Formatradio zum Hinhören
Ein paar grundsätzliche Worte, Teil 1
Jede Musikplanung basiert auf diversen Annahmen über die Realität, auf eigenen Erfahrungen, auf empirischen Ergebnissen der Marktforschung und auf Intuition. Zu einem wichtigen Teil besteht sie, ehrlich gesagt, auch auf dem bloßen Abschauen bei anderen oder der Übernahme von Traditionen des eigenen Hauses. Was sich einmal bewährt hat, wird fortgesetzt (Lernen durch „operantes Konditionieren“).

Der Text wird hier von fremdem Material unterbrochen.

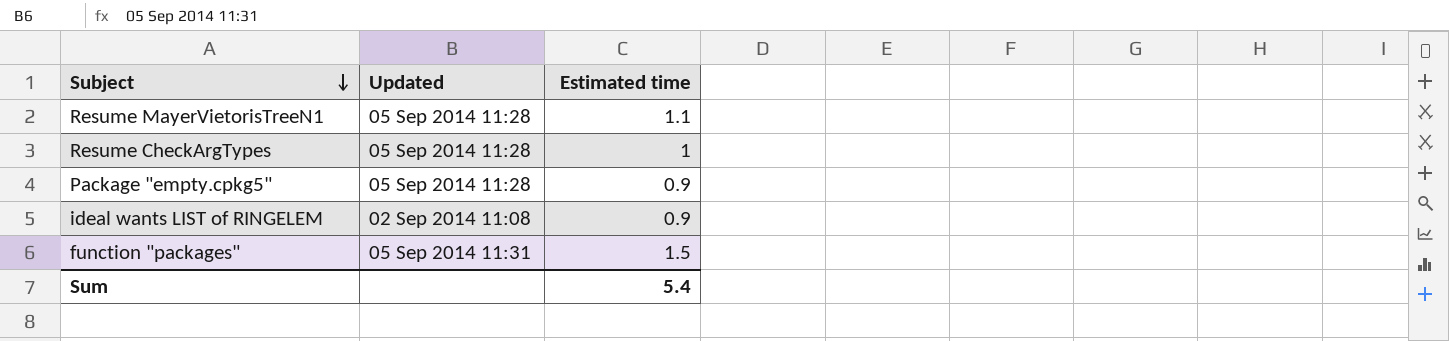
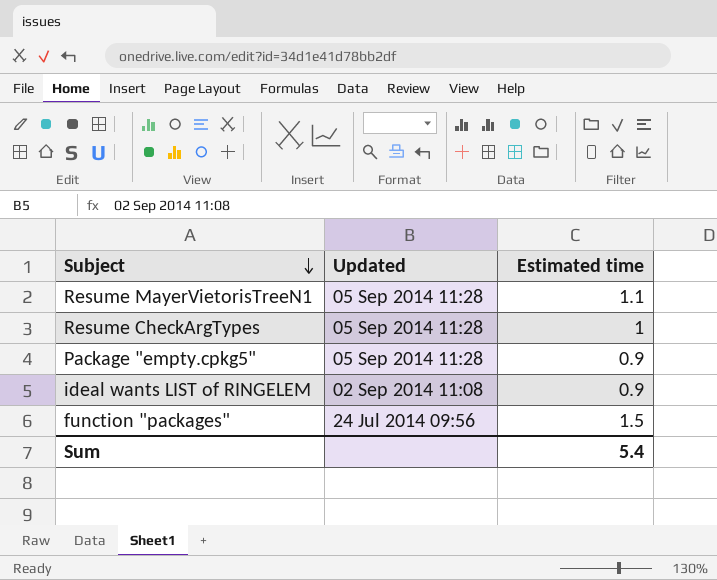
function "packages" | Updated: 05 Sep 2014 11:31 -> 24 Jul 2014 09:56

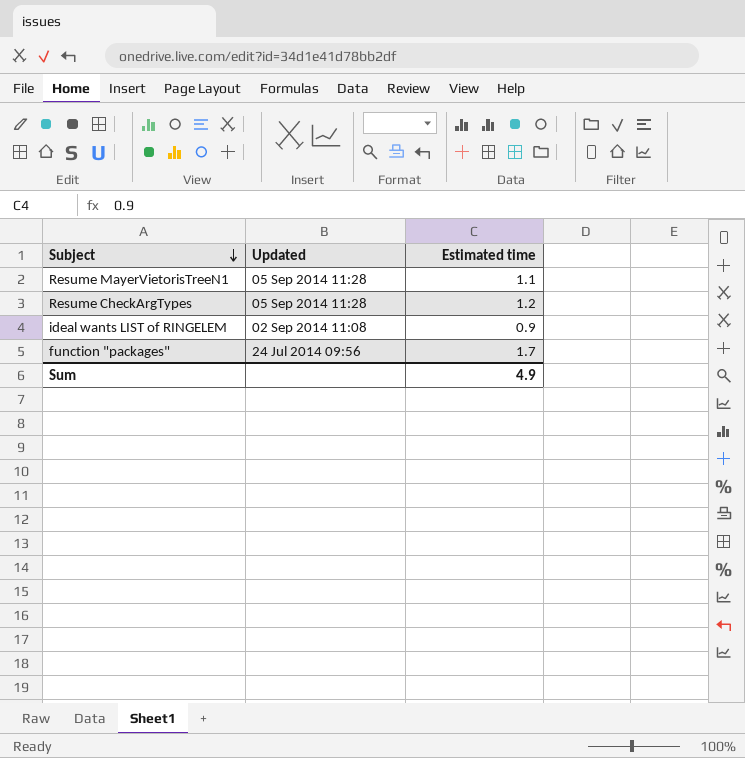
row Package "empty.cpkg5": 05 Sep 2014 11:28 | 0.9 -> none
Resume CheckArgTypes | Estimated time: 1 -> 1.2
function "packages" | Estimated time: 1.5 -> 1.7
Sum | Estimated time: 5.4 -> 4.9

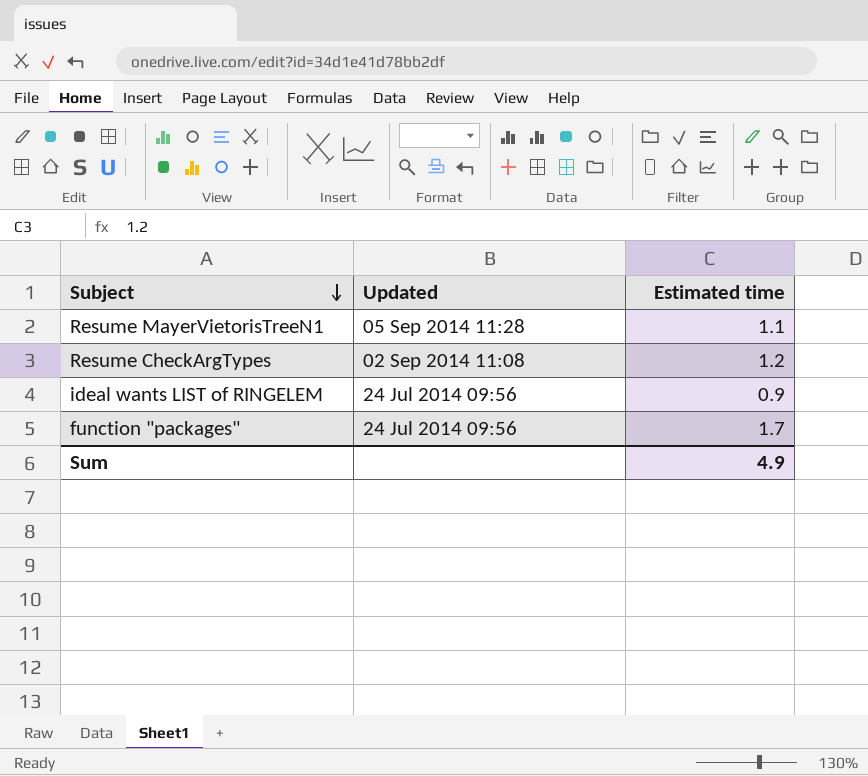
Resume CheckArgTypes | Updated: 05 Sep 2014 11:28 -> 02 Sep 2014 11:08
ideal wants LIST of RINGELEM | Updated: 02 Sep 2014 11:08 -> 24 Jul 2014 09:56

Fast alle heutigen Sender, bis auf die Kulturprogramme, und selbst da ist der Trend zu beobachten, sind durchformatierte Tagesbegleitprogramme mit hohem Musikanteil, Service-Breaks und mehr oder weniger intensiv ausgeprägtem Infotainment. Vermarktet mit heftiger Off- und On-Air-Eigenpromotion und „Hörerkauf“. Nichts anderes sind MA-Gewinnspiele vom Typ „Bleiben Sie länger dran und verpassen Sie nicht Ihre Gewinnchance!“ Dafür gibt’s dann Kohle, Reisen, bezahlte Rechnungen oder Konsumartikel. Gemessen wird der „Erfolg“ eines Programms ausschließlich Hörerzahlen laut Media Analyse (MA).
Das machen alle Programme, die heute auf dem Markt sind, recht gut, professionell und abgeklärt. Aber ob so das Medium Radio in die Zukunft geführt werden kann? Ich bezweifle es ein bißchen. Es ist so wie in der Systemgastronomie. Welch gigantischem Werbeaufwand müssen McDonald’s & Co. auffahren, um ihre fettigen Magenfüller in die Schlünder zu treiben? Food Design aus der Chemieküche muß ausgepackt werden, damit die Produkte irgendwie noch frisch aussehen. Und das wiederum wird kaschiert durch „Green-Washing“ im Corporate Design und Architektur, z.B. mit Holz-Imitat im Gastraum. Mehr Schein als Sein eben. Jedoch sollte die umgekehrte Marschroute kostengünstiger und dauerhafter sein. Das ist das, was ich mit Authentizität meine. Denn wer beim Lügen erwischt wird, dem glaubt man nicht mehr. Das gilt auch für Radioprogramme. Zu behaupten, was nicht der Programmwirklichkeit entspricht, ist nicht nachhaltig. Denn die Glaubwürdigkeit ist doch das wichtigste Image eines jeden Massenmediums. Was passiert, wenn man die Glaubwürdigkeit verliert, merken gerade die Printmedien. Lassen wir es im Radio nicht soweit kommen.
Trotzdem muß man sich dem Status quo stellen. Das tue ich. Ich will State-of-the-art-Musikplanung für das 21. Jahrhundert anbieten, von einer neuen Generation von Musikredakteuren, für Formatradio zum (auch mal) Hinhören. Radio ist in gewissem Sinn ein Kulturprodukt und steht darum immer im Spannungsfeld zwischen Kommerz und Kunst. Ich versuche, dabei eine saubere Balance zu halten, bei privaten Anbietern eher zur einen, bei den Öffentlich-rechtlichen eher zur anderen Seite. Ich hoffe, daß mir das gelingt. Musikjournalistisch z.B. in der Pophistory „Täglich Pop“, die unterhaltsam interessante und wichtige Ereignisse der Popgeschichte aufarbeitet.